The drawings show an embodiment of the shift fork according to the present invention, and FIG. 1 is a front view of the shift fork, FIG. 2 is a vertical cross-sectional rear view of the transmission case, FIG. is a plan view of the mission case and the first and second hydraulic cylinders, FIG. 5 is a plan view of the support arm and the vicinity of the second hydraulic cylinder, and FIG. 6 is a plan view of the linkage structure between the first and second control valves and the center float. 7 is a side view showing the linkage structure between the first and second control valves and the center float, and FIG. 8 is a side view of the vicinity of the swing arm with the main clutch being disengaged and operated. Figure 9 is an overall side view of the walking rice transplanter, Part 10 is a front view of a shift fork in another embodiment, and Figures 11 and 12 are side structures of the rubber cap for the breather shown in Figure 3. FIG. (48), (46)...Support shaft, (49)
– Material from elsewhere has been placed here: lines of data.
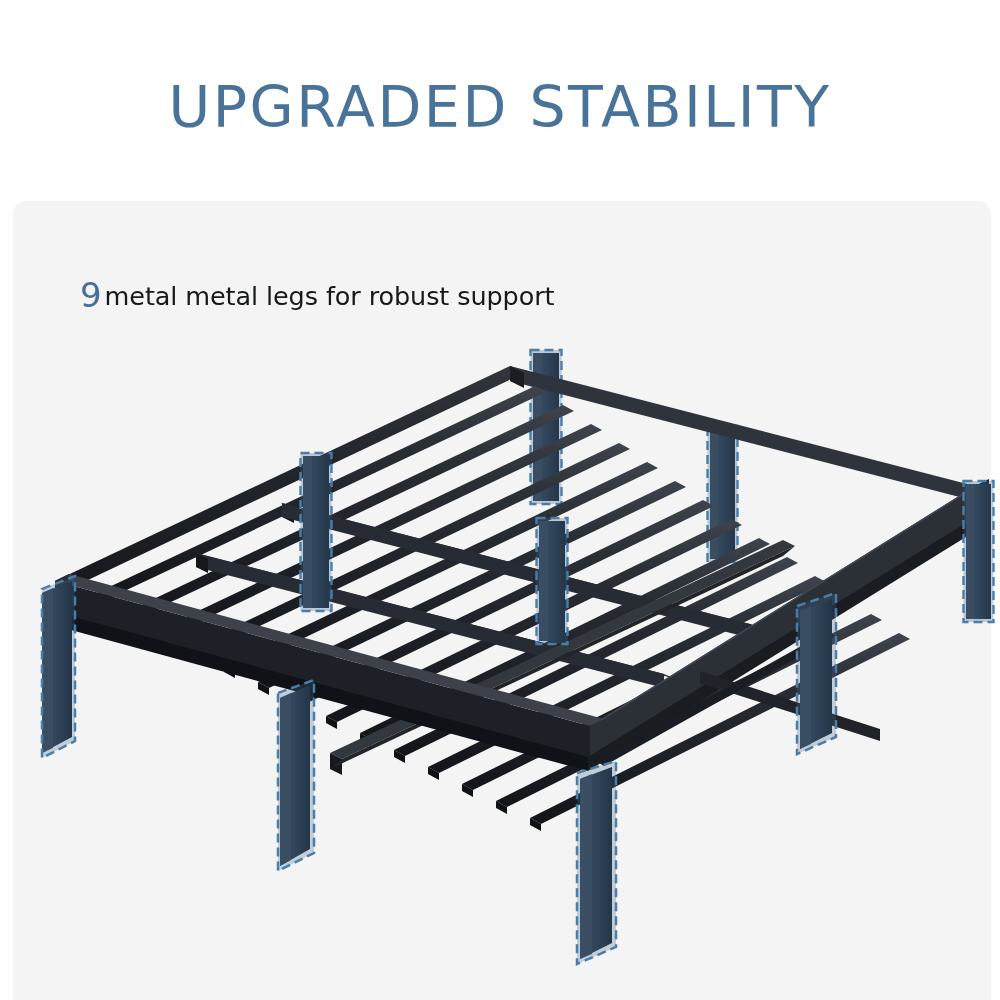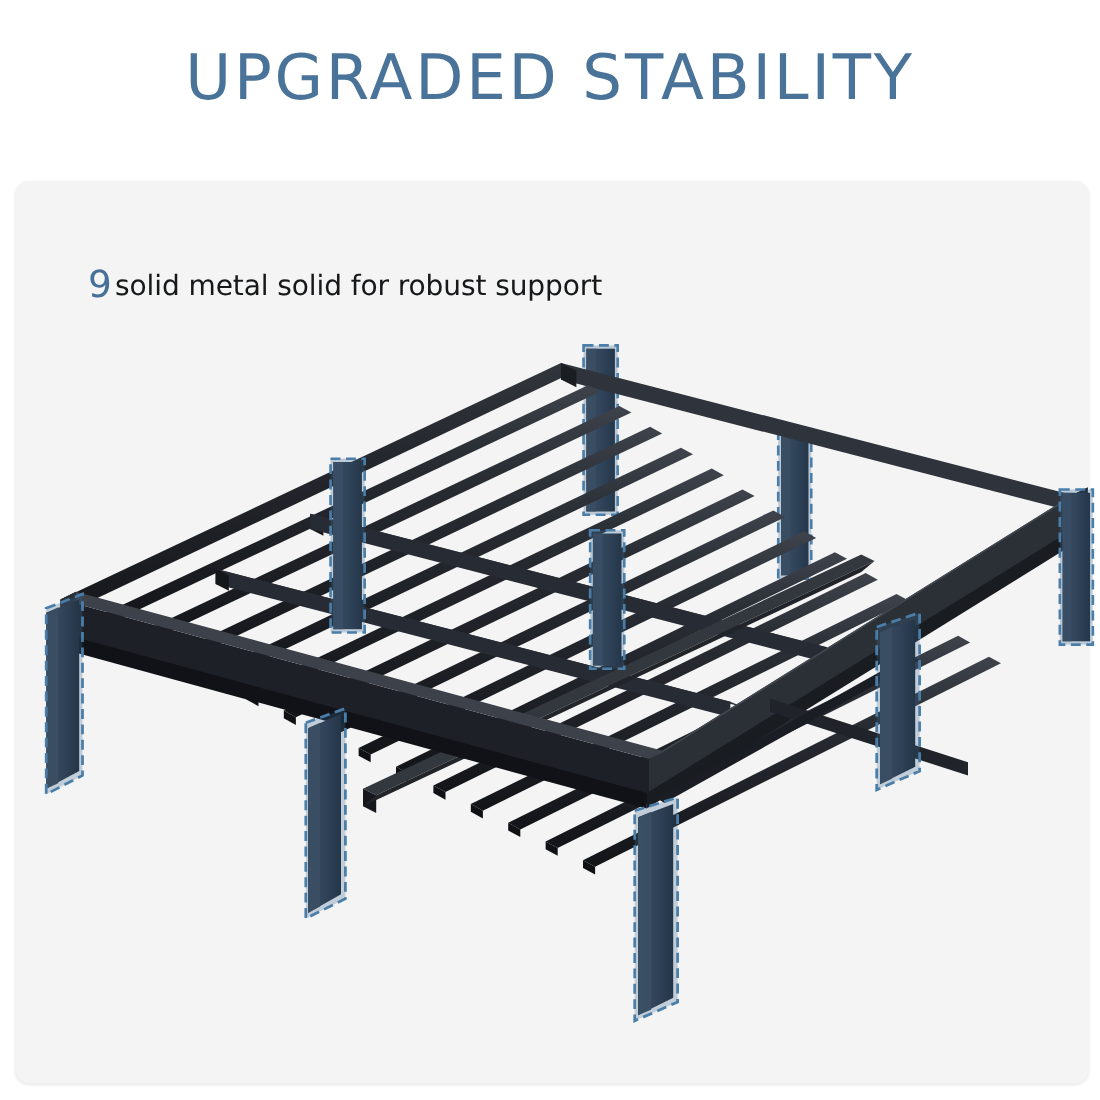--- a/index.html
+++ b/index.html
@@ -10,7 +10,7 @@
     overflow:hidden;
     position:relative;
   }
-  #root{position:absolute;inset:0;}
+  #root{position:absolute;inset:0;margin-top:36px;}
 
   
   .title{

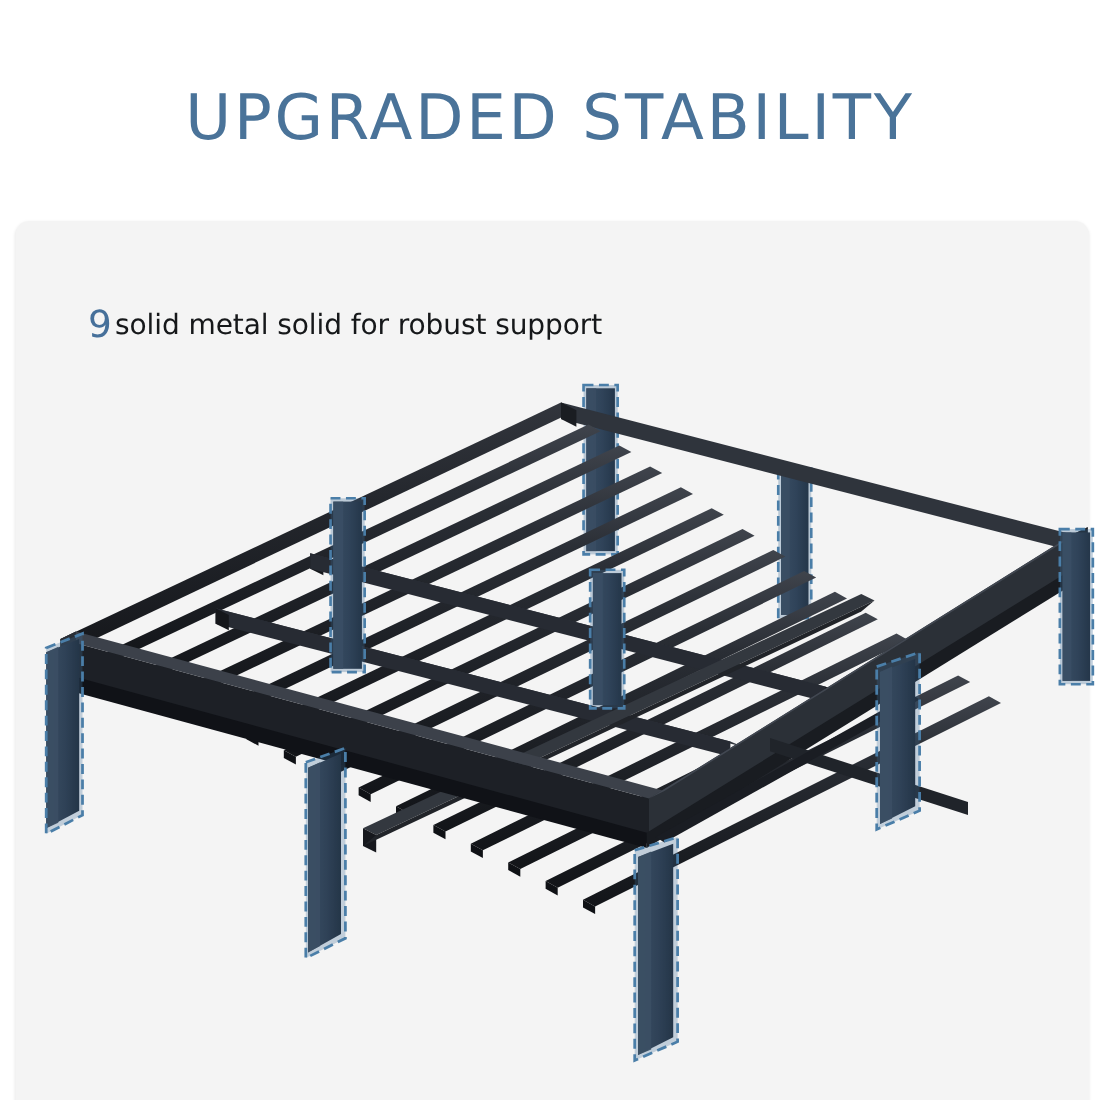--- a/index.html
+++ b/index.html
@@ -69,7 +69,7 @@
   <div class="card"></div>
 
   <div class="caption">
-    <span class="big-num">9</span><span>solid metal solid for robust support</span>
+    <span class="big-num">9</span><span>metal metal legs for robust support</span>
   </div>
 
   <div class="bedwrap">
, (45)...Shift member, (57a)
・・・・・・Shift fork arm, (57b),
(57c)... Engagement part of shift fork.

Claims (1)

[Claims] A shift fork that is slidably operated in parallel along the support shafts (48), (46) of the shift members (49), (45) that are slidably operated, is provided with a pair of left and right bifurcated arms (57a). The support shafts (48) of the shift members (49), (45), (
An engaging portion (57) is formed in a shape that becomes narrower as the distance from the arms (57a) decreases as the distance increases from
b), and an engaging portion (57c) that engages with a boss portion of a small-diameter shift member (45) is provided on the inner inner side of both arms (57a).